Start of RECORDS SHOWN

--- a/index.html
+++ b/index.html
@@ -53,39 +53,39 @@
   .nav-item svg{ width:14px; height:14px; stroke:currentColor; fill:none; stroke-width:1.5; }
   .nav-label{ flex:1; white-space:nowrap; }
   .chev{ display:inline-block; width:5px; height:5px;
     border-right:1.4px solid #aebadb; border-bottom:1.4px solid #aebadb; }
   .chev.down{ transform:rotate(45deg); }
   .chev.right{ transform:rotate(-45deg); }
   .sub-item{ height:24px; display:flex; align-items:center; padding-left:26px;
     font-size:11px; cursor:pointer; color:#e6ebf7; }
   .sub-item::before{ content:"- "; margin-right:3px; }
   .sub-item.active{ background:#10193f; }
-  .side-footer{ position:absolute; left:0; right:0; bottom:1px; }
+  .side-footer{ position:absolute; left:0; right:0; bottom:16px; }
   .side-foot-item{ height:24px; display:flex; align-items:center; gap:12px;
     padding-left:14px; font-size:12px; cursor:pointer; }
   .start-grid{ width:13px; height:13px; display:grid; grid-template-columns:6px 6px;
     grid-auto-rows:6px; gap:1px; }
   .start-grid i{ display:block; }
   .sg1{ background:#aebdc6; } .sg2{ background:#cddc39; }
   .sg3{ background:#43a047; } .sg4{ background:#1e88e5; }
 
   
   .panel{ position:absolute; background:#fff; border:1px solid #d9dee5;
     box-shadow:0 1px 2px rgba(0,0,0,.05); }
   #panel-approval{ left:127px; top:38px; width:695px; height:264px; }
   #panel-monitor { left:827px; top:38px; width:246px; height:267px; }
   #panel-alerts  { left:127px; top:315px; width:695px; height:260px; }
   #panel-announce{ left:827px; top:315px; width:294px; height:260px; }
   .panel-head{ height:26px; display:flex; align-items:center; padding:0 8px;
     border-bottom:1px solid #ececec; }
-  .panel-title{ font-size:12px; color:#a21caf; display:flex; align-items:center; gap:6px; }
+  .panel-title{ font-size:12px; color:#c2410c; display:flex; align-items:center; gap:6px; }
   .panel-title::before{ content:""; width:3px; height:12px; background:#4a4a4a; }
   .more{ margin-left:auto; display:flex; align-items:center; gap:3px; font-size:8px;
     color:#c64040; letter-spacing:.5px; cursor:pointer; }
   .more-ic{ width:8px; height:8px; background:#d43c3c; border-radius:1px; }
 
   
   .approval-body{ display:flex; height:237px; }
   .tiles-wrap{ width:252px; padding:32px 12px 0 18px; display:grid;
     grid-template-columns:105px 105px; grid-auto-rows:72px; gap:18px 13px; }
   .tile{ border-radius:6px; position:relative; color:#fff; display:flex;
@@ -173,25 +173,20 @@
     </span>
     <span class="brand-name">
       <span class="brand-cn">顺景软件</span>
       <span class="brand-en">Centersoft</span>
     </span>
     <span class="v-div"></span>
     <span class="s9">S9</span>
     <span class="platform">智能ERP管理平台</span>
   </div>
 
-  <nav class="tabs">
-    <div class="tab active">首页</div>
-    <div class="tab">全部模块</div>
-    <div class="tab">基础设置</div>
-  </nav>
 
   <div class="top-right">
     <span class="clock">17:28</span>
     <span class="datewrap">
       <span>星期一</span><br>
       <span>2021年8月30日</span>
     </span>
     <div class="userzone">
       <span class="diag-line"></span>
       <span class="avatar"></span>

End of RECORDS SHOWN
Start of RECORDS SHOWN

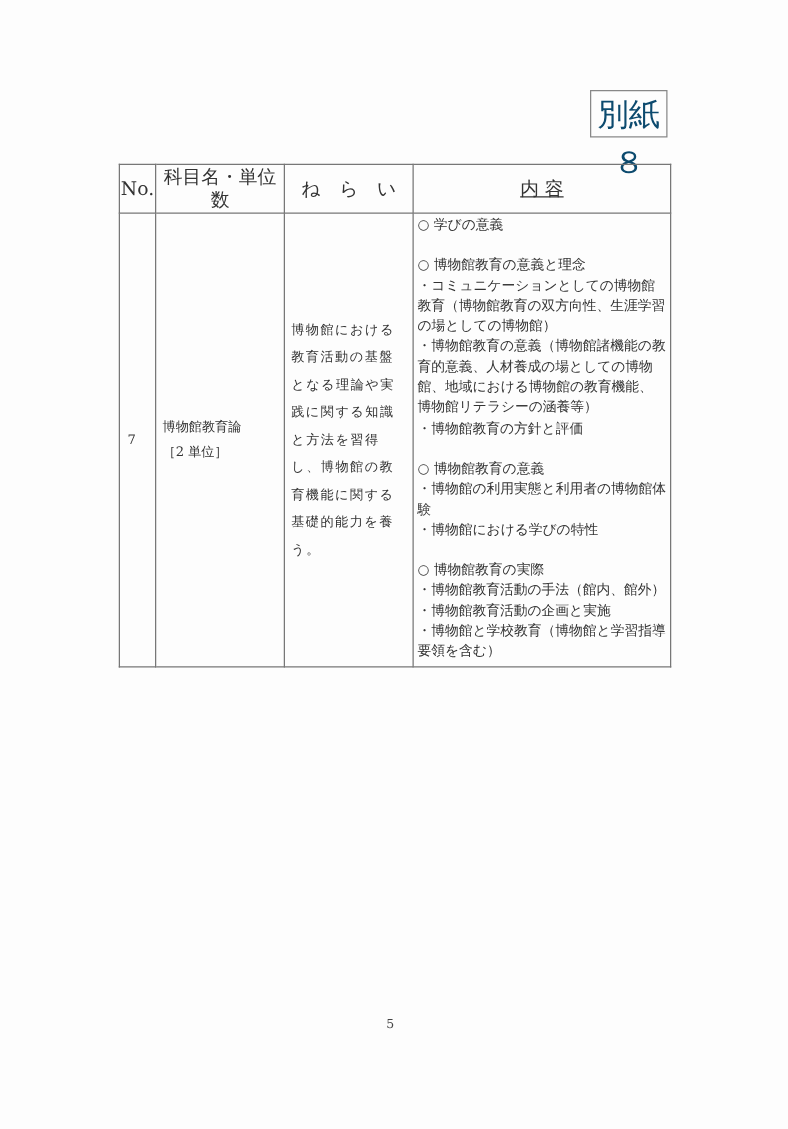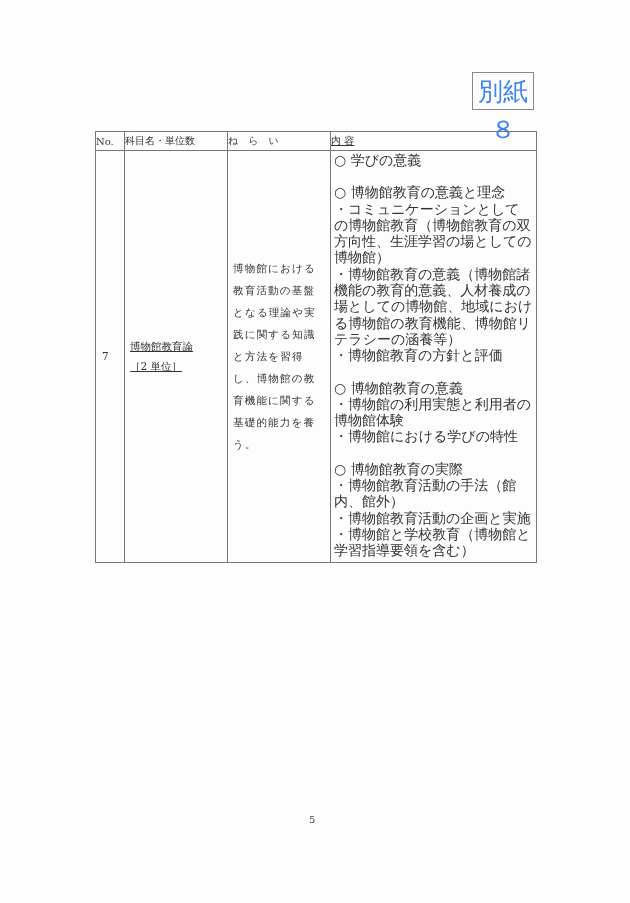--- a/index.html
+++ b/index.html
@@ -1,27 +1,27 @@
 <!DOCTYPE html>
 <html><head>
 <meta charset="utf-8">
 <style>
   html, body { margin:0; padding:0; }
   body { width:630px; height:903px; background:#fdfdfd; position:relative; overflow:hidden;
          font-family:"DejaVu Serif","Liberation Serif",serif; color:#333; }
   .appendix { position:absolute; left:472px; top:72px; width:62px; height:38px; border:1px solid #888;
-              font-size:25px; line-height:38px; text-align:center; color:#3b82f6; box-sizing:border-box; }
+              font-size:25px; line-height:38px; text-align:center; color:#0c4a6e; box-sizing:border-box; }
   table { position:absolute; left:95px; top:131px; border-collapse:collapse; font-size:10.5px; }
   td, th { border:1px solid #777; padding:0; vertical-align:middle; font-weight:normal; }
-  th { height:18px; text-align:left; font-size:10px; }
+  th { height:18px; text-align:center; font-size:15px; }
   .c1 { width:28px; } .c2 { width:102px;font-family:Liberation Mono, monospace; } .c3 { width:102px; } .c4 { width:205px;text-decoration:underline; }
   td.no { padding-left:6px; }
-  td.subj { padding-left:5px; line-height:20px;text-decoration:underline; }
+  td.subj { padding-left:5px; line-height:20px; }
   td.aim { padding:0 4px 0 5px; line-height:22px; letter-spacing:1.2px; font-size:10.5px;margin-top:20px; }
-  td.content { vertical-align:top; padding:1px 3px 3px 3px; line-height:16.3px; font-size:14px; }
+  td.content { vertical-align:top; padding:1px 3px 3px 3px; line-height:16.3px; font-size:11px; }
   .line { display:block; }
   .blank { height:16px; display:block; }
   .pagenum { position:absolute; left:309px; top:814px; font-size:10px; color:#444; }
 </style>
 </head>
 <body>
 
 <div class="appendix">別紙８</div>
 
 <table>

End of RECORDS SHOWN

- ASSIGNMENT -
Among the records above, extract exactly the lines from the line with "background:#fdfdfd; position:relative; overflow:hidden;" to the line with "border:1px solid #777;", both lines included, and leave out the rest.

- OUTPUT BELOW -
   body { width:630px; height:903px; background:#fdfdfd; position:relative; overflow:hidden;
          font-family:"DejaVu Serif","Liberation Serif",serif; color:#333; }
   .appendix { position:absolute; left:472px; top:72px; width:62px; height:38px; border:1px solid #888;
-              font-size:25px; line-height:38px; text-align:center; color:#3b82f6; box-sizing:border-box; }
+              font-size:25px; line-height:38px; text-align:center; color:#0c4a6e; box-sizing:border-box; }
   table { position:absolute; left:95px; top:131px; border-collapse:collapse; font-size:10.5px; }
   td, th { border:1px solid #777; padding:0; vertical-align:middle; font-weight:normal; }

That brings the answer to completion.